It is good to use this utility once you get the drive mapping sorted for a remote server.

Some feed back

  1. found that it kept dropping out doing 4 transfers to windows harvester over 10G direct connect. - Fixed it by turning off indexing for the hard drives.
  2. if the harvester is rebooted with no files being transferred it comes with an error and crashes out. Could be a bit more graceful and just say no network connection.

Thanks, I’ll submit it to Microsoft tonight, hopefully should solve that problem.

Not sure what would cause issue one.

With regard to issue two, if I understand correctly the program running on the plotter, and when the harvester is rebooted it crashes on the plotter?

There is a bug I’m aware of, and that is it still shows the list of plots if the plot source drive becomes unavailable, although it didn’t cause a crash.

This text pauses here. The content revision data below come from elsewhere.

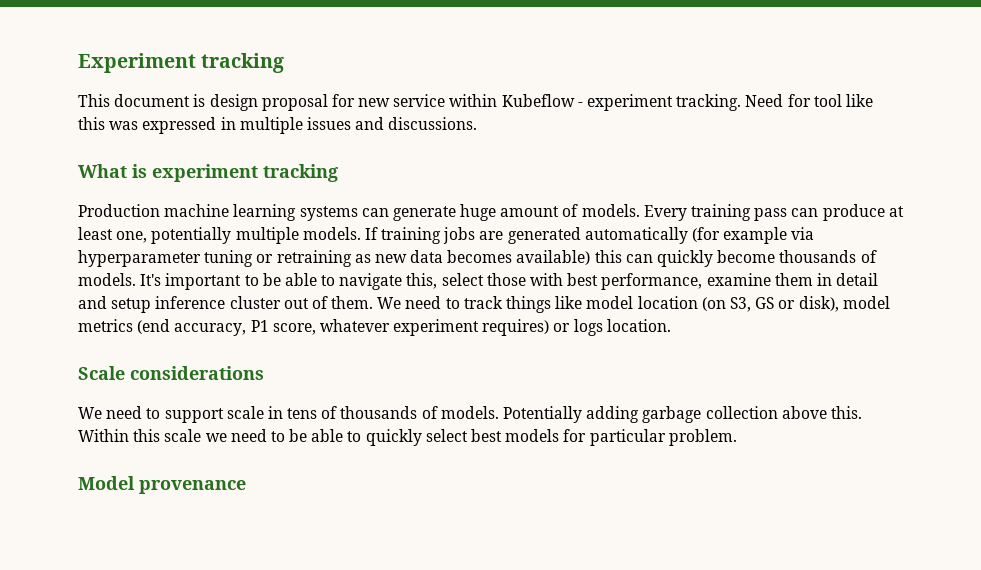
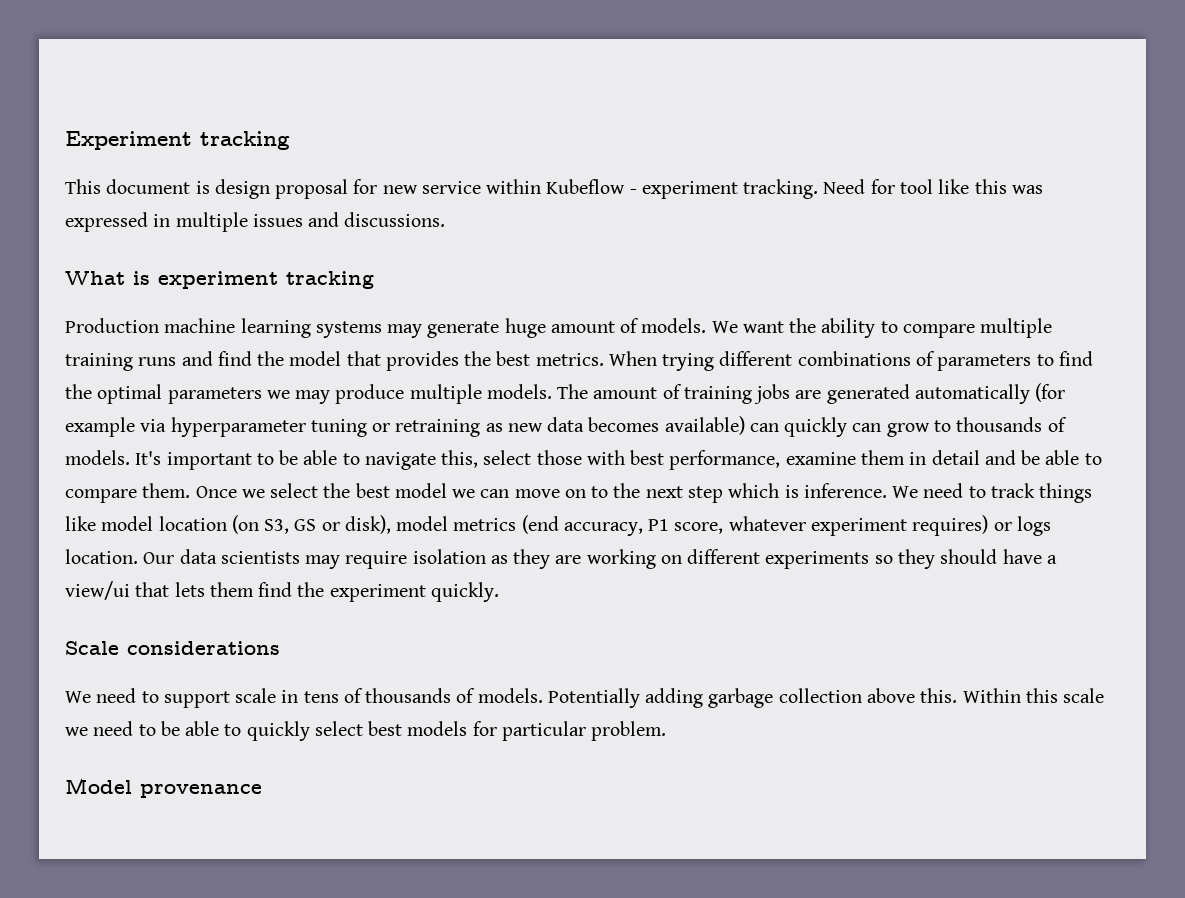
[361,208,389,217] can -> [387,324,423,338] may
[643,204,904,221] [78,227,378,244] Every training pass can produce at least one, potentially multiple models. If -> [711,318,1053,338] [65,351,1093,371] [65,384,682,404] We want the ability to compare multiple training runs and find the model that provides the best metrics. When trying different combinations of parameters to find the optimal parameters we may produce multiple models. The amount of
[594,250,622,263] this -> (745, 425) none
[717,250,776,263] become -> [852,420,951,437] can grow to
[111,296,374,313] setup inference cluster out of them. -> [1021,450,1102,465] [65,483,887,503] be able to compare them. Once we select the best model we can move on to the next step which is inference.
(671, 325) none -> [143,549,1057,569] [65,581,499,602] Our data scientists may require isolation as they are working on different experiments so they should have a view/ui that lets them find the experiment quickly.

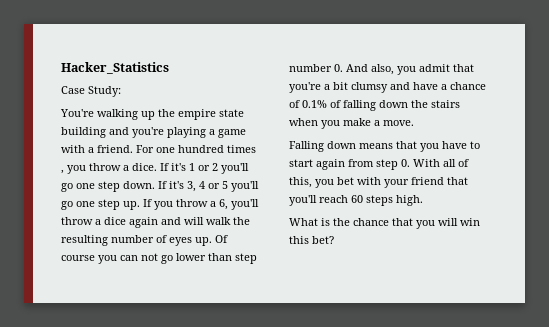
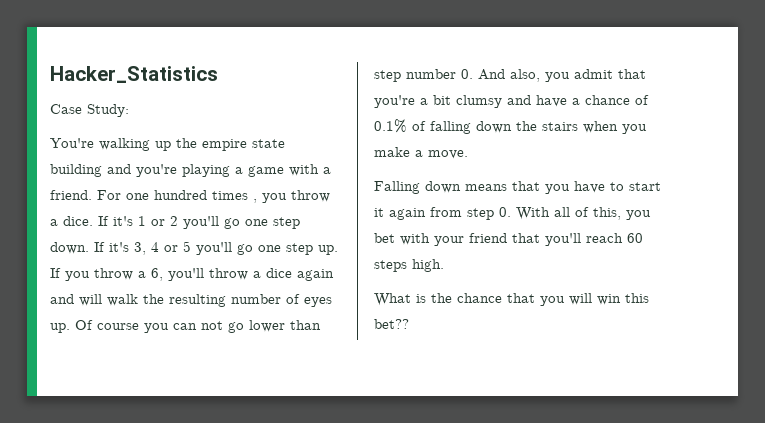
(313, 163) none -> [374,208,384,217] it
[312,236,334,244] bet? -> [374,319,409,329] bet??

I’ll add this to my list of bugs and see if I can replicate it when I get chance but will likely be a while before I get chance.

I submitted the file to Microsoft, and they found no problems, so hopefully no more false detections.

I’ve released another version with some minor fixes.

  • Minor bug fix - plot list wasn’t cleared if the plot source drive became unavailable.
  • Add some error catching.

I’m hoping the error catching I’ve put in will catch the error @RobertH experienced, but I couldn’t replicate the error.

2 Likes

I’ve also had to submit last nights release, as MS is picking that one up as a PUA.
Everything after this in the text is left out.